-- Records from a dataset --
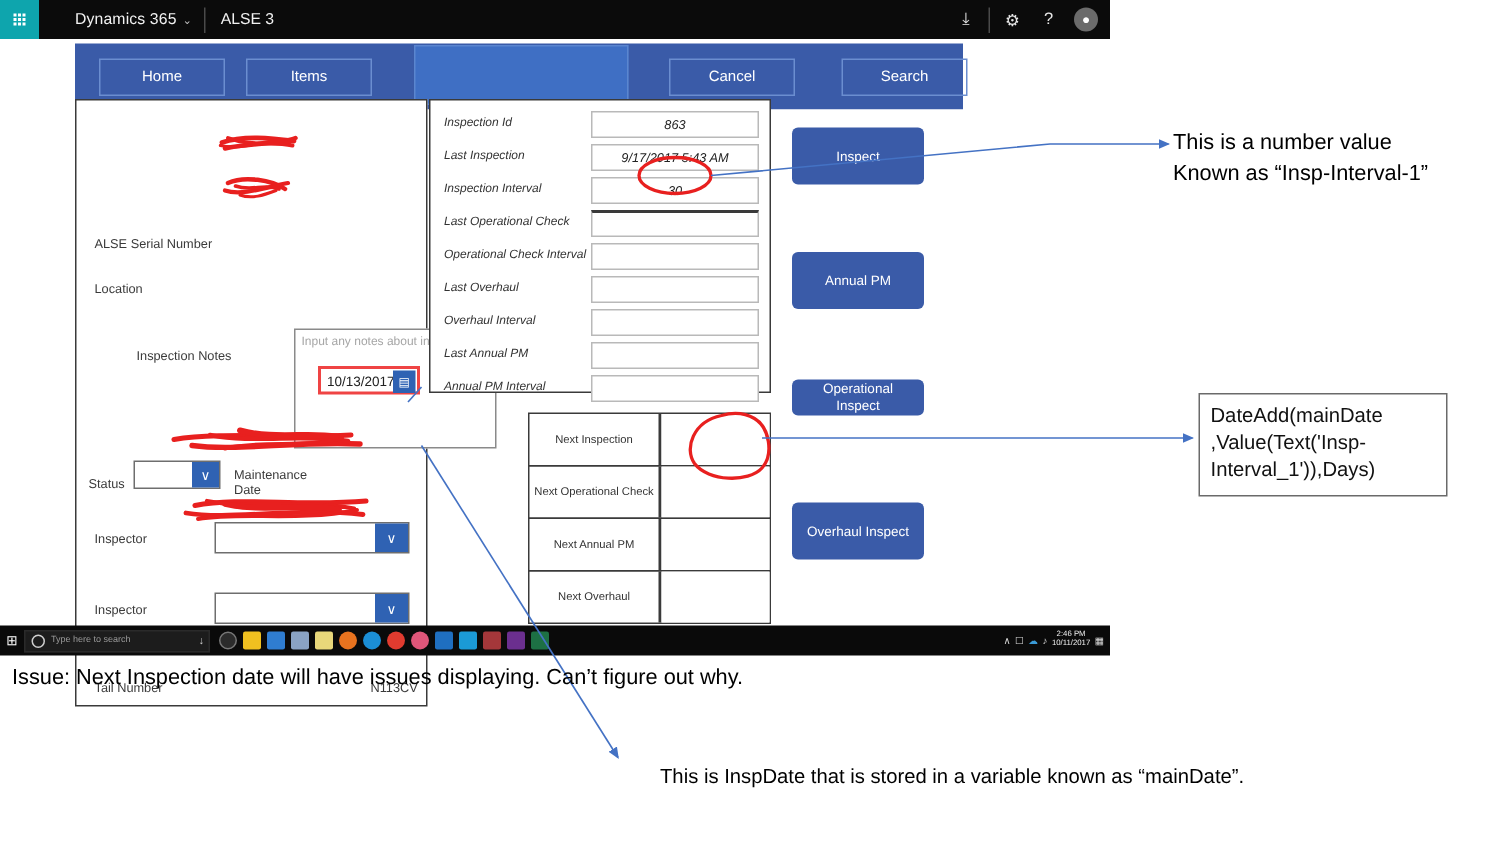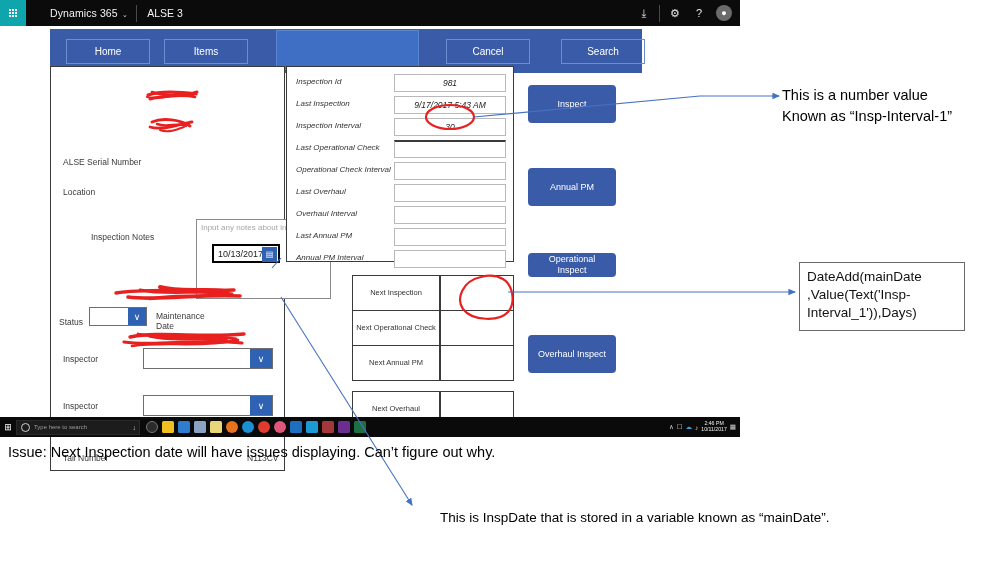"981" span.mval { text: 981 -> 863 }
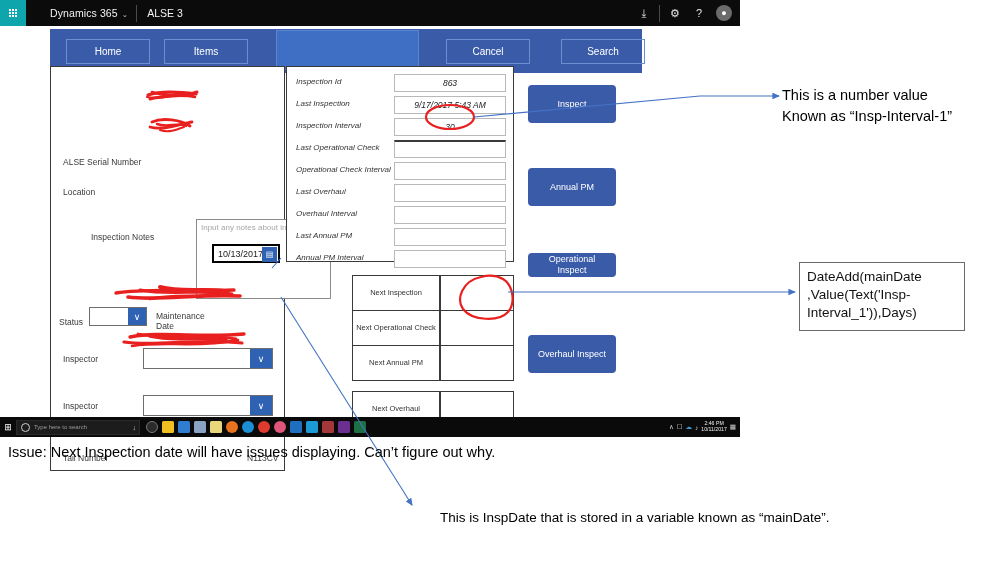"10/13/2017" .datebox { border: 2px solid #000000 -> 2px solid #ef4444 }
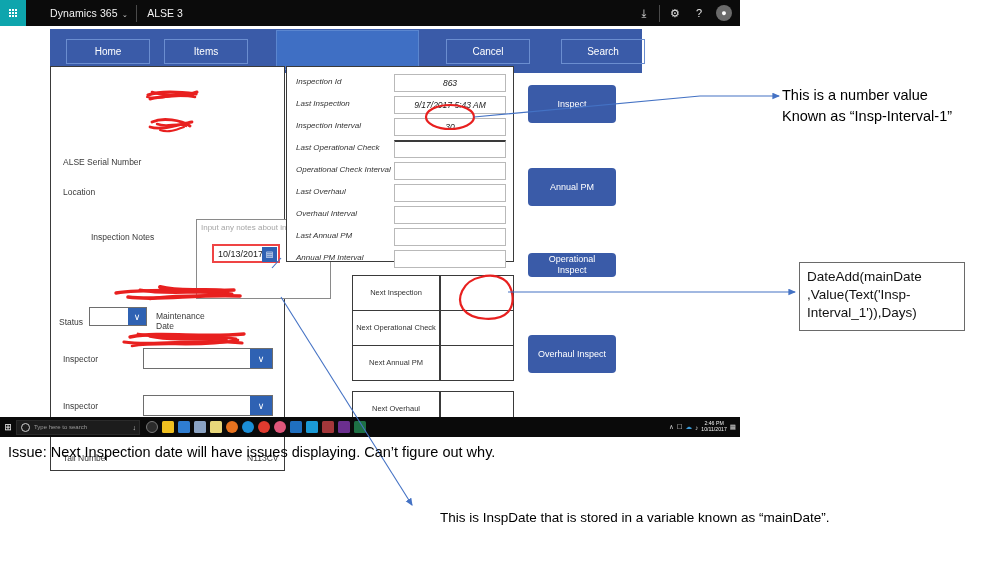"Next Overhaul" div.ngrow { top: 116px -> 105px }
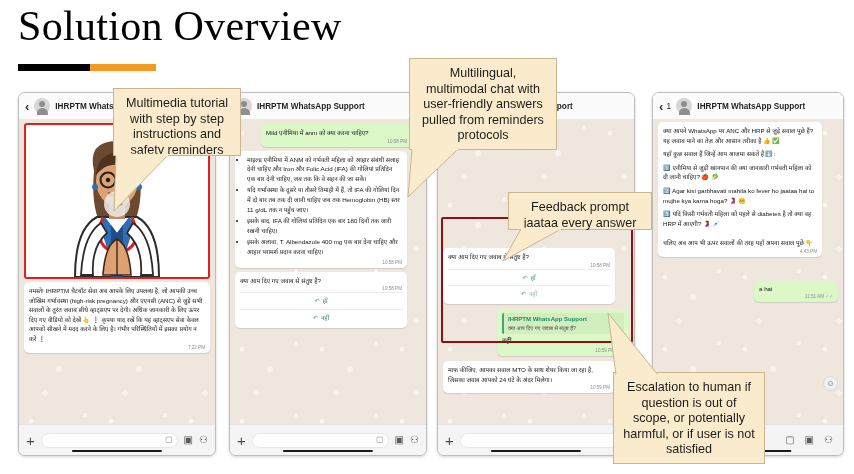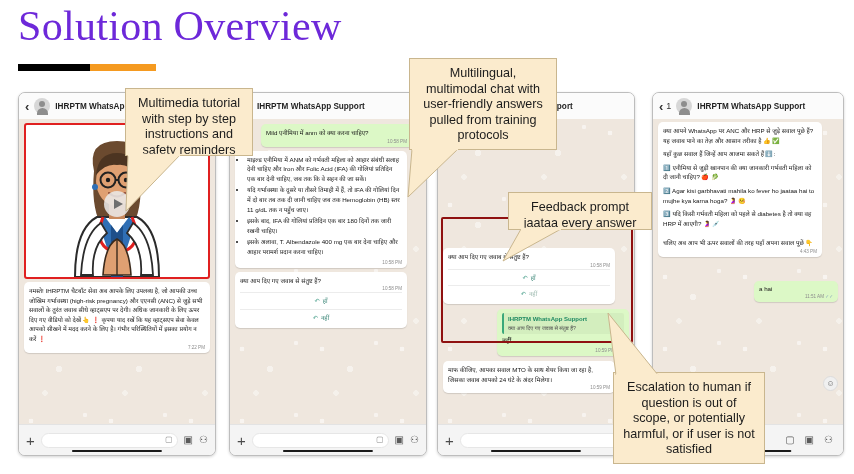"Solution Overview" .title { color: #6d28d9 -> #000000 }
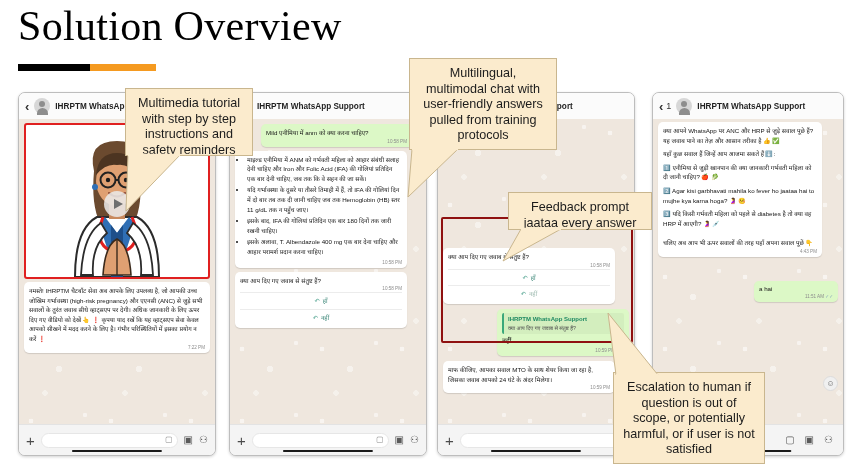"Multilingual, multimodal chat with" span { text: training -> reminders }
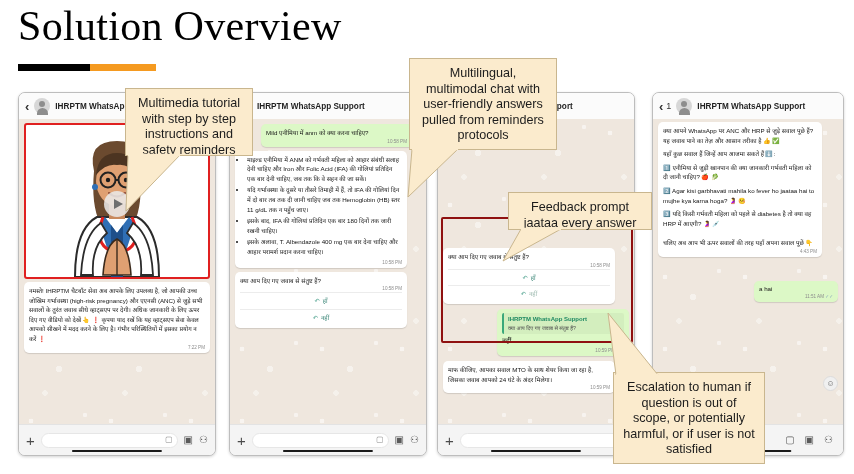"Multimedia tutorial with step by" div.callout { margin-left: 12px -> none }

-- What this task involves --
Every record, from top to bottom, gets written out exactly; no picture goes into the copy.

-- Expected output --
"981" span.mval { text: 981 -> 863 }
"10/13/2017" .datebox { border: 2px solid #000000 -> 2px solid #ef4444 }
"Next Overhaul" div.ngrow { top: 116px -> 105px }
"Solution Overview" .title { color: #6d28d9 -> #000000 }
"Multilingual, multimodal chat with" span { text: training -> reminders }
"Multimedia tutorial with step by" div.callout { margin-left: 12px -> none }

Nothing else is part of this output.